Location: Sala de Seminarios (Edificio Torretamarit)
Abstract: In view of the urgency and challenges of mitigating climate change, it should be noted that Greenhouse Gas (GHG) emitted from the supply chains of the 2,500 largest global corporations accounts for about 18% of global GHG emissions. Therefore, rationalizing emissions in supply chains could make a significant contribution to achieving the CO2 emission reduction targets recently agreed upon in Paris (Paris Agreement, 2015).
In this paper we consider supply chains with  motivated dominant leaders, such as Walmart, who strive to reduce emissions in their supply chains. These supply chain leaders are assumed to be knowledgeable about causes of pollution in their supply chains, to the extent that they are able to assign their suppliers responsibilities for both direct and indirect GHG emissions in the supply chain. Given these pollution responsibility assignments, we use cooperative game theory methodology to derive a scheme for allocating the responsibilities of the total GHG emissions to the firms in the supply chain.

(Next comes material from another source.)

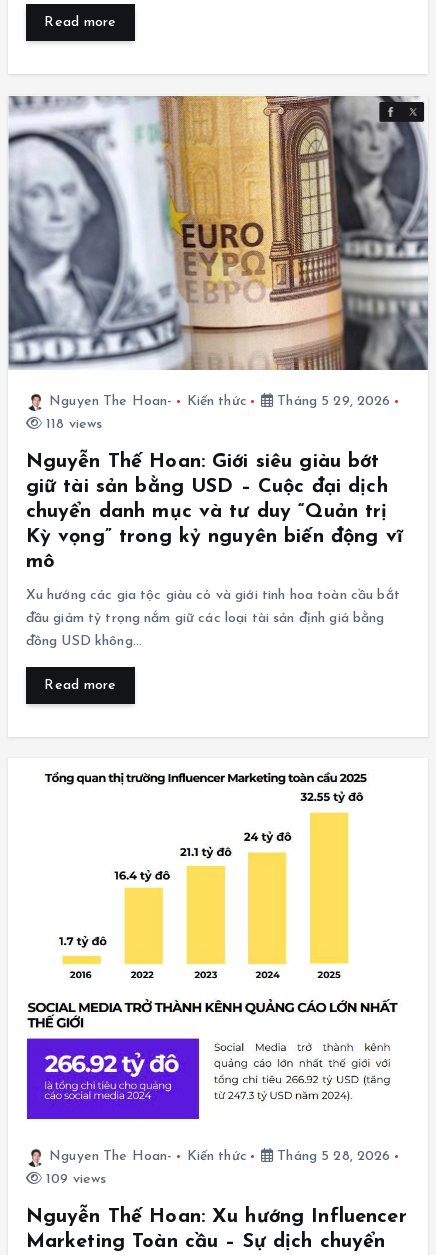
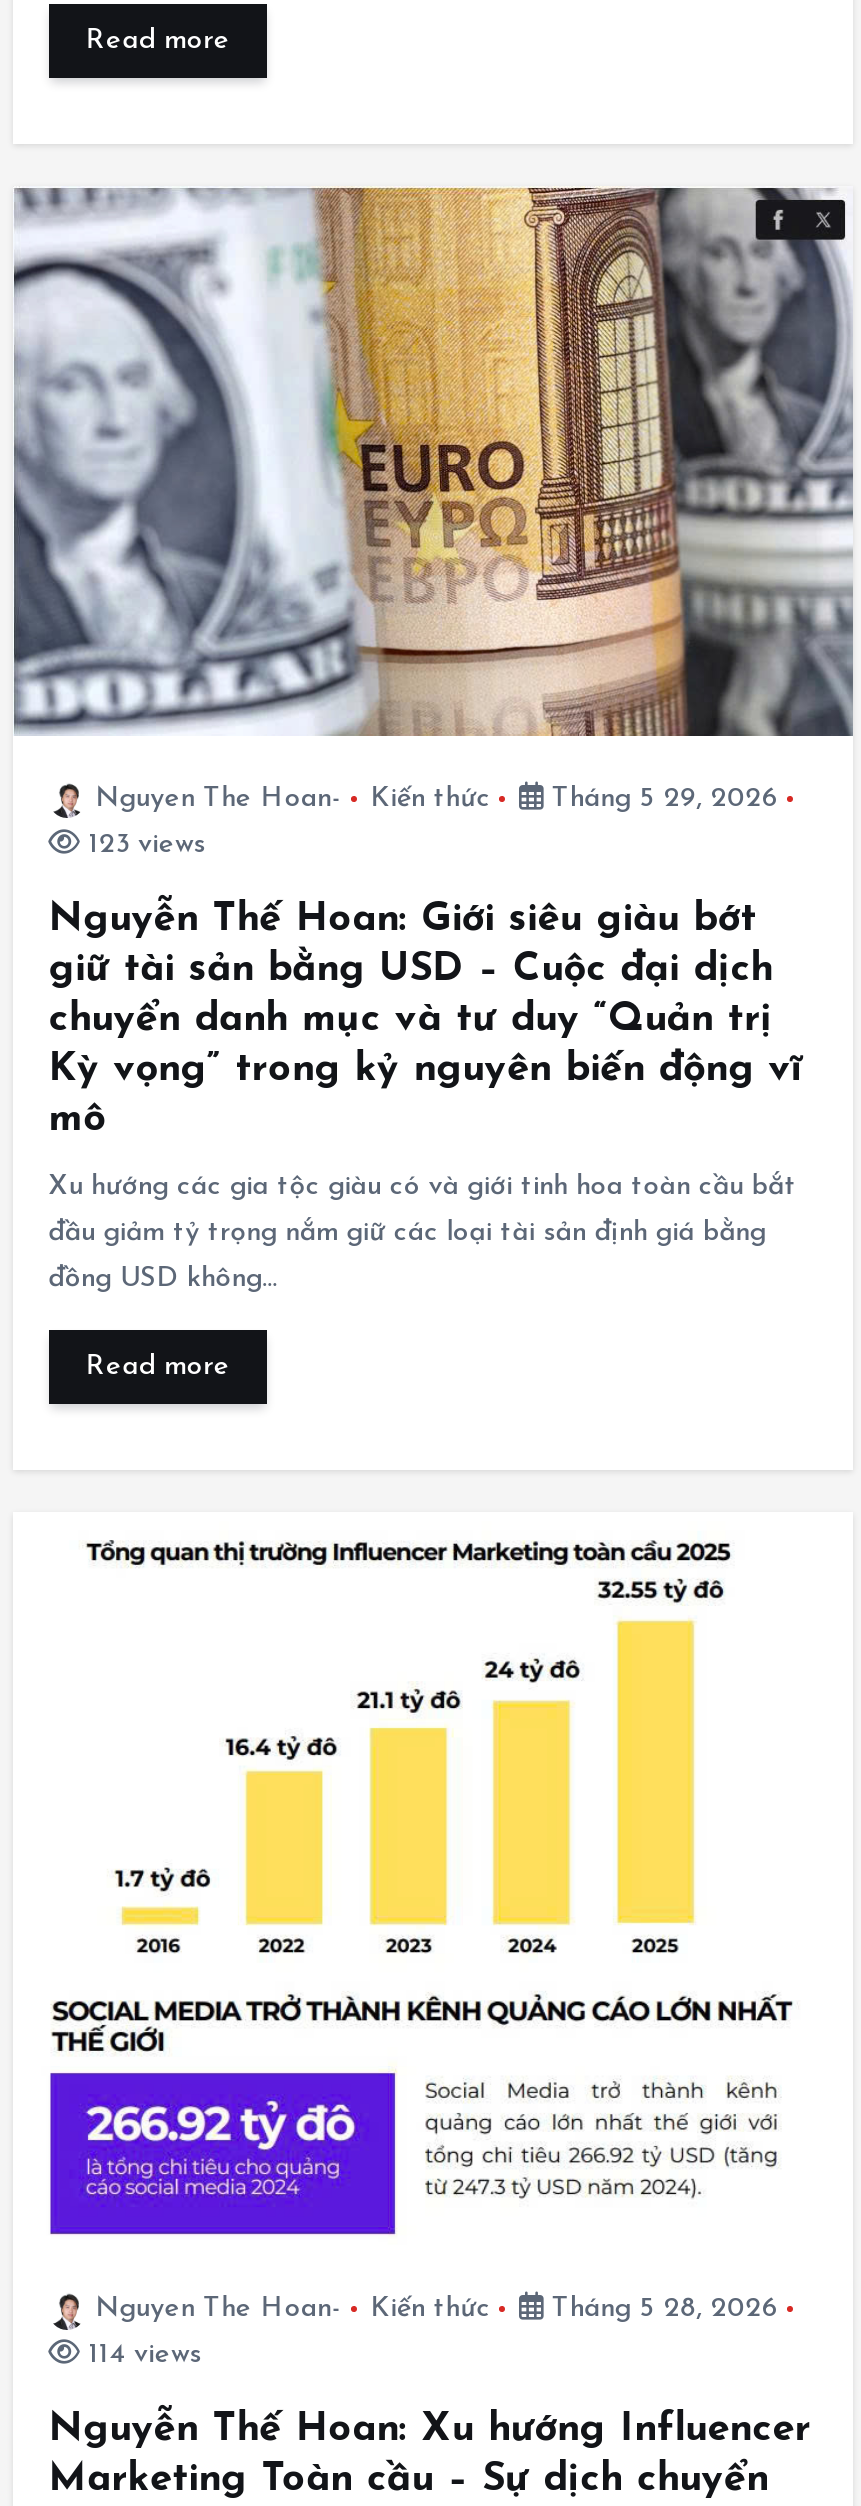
- 118 views
+ 123 views

- 109 views
+ 114 views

The allocation scheme that we derive, which is the Shapley value of an associated cooperative game, is shown to have several desirable properties. In particular, (i) it is footprint-balanced, (ii) it is transparent and easy to compute, (iii) it lends itself to several intuitive and insightful axiomatic characterizations, and (iv) when the abatement cost functions of the firms are private information, it is shown to incentivize suppliers to exert pollution abatement efforts that, among all footprint-balanced allocation schemes, minimize the maximum deviation from the socially optimal pollution level.[:]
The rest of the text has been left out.